# Train LLM from Scratch

> Source: <https://FareedKhan-dev.github.io/train-llm-from-scratch/>
> Published: 2026-06-21 03:30:18+00:00

# Post-Training & Alignment — Overview[¶](#post-training-alignment-overview)

When I first trained this transformer from scratch, it could *continue* text but it couldn't
*follow instructions* or *reason*. That's what post-training fixes. This `docs/`

folder walks
through the whole journey I built on top of the base model — every stage written from scratch
in plain PyTorch (no `trl`

, no `peft`

, no `transformers`

), trained on real public datasets, and
runnable on a single GPU or scaled across multiple GPUs with DDP.

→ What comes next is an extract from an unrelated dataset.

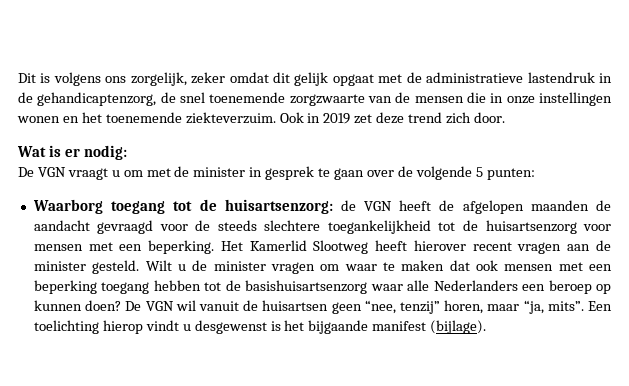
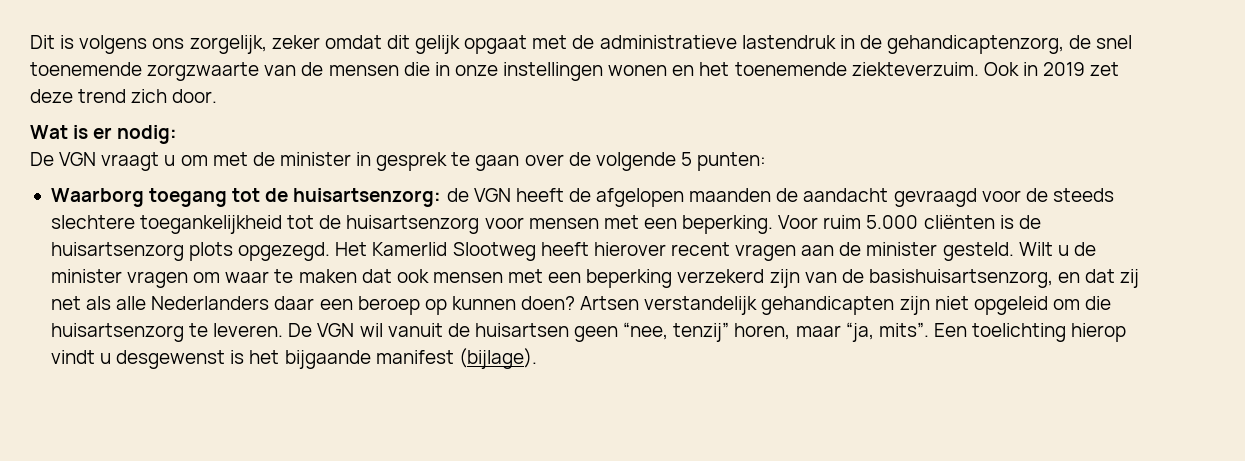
+ Voor ruim 5.000 cliënten is de huisartsenzorg plots opgezegd.
- Wilt u de minister vragen om waar te maken dat ook mensen met een beperking toegang hebben tot de basishuisartsenzorg waar alle Nederlanders een beroep op kunnen doen?
+ Wilt u de minister vragen om waar te maken dat ook mensen met een beperking verzekerd zijn van de basishuisartsenzorg, en dat zij net als alle Nederlanders daar een beroep op kunnen doen?
+ Artsen verstandelijk gehandicapten zijn niet opgeleid om die huisartsenzorg te leveren.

If you are new to LLM training internals, start with the new
** LLM Foundations** section before reading the stage pages. It explains the
token shapes, decoder-only Transformer, attention masks, objectives, optimization loop, and generation
mechanics that every later page relies on.

## Recommended reading order[¶](#recommended-reading-order)

**Foundations first**:[Tokenization](foundations/tokenization/)->[Transformer](foundations/transformer/)->[Attention](foundations/attention/)->[Objectives](foundations/objectives/)->[Optimization](foundations/optimization/)->[Generation](foundations/generation/).**Then the full pipeline**:[Data](01_data_pipeline/)->[Pretraining](02_pretraining/)->[SFT](03_sft/)->[Reward Model](04_reward_model/)->[DPO](05_dpo/)->[PPO](06_ppo/)->[GRPO](07_grpo/).**Finally run and inspect**:[Evaluation](08_evaluation/),[Inference / Chat](09_inference/), and the[command cheatsheet](howto/commands/).

The pipeline mirrors how modern aligned/reasoning models are actually built:

## Mermaid source (live, editable)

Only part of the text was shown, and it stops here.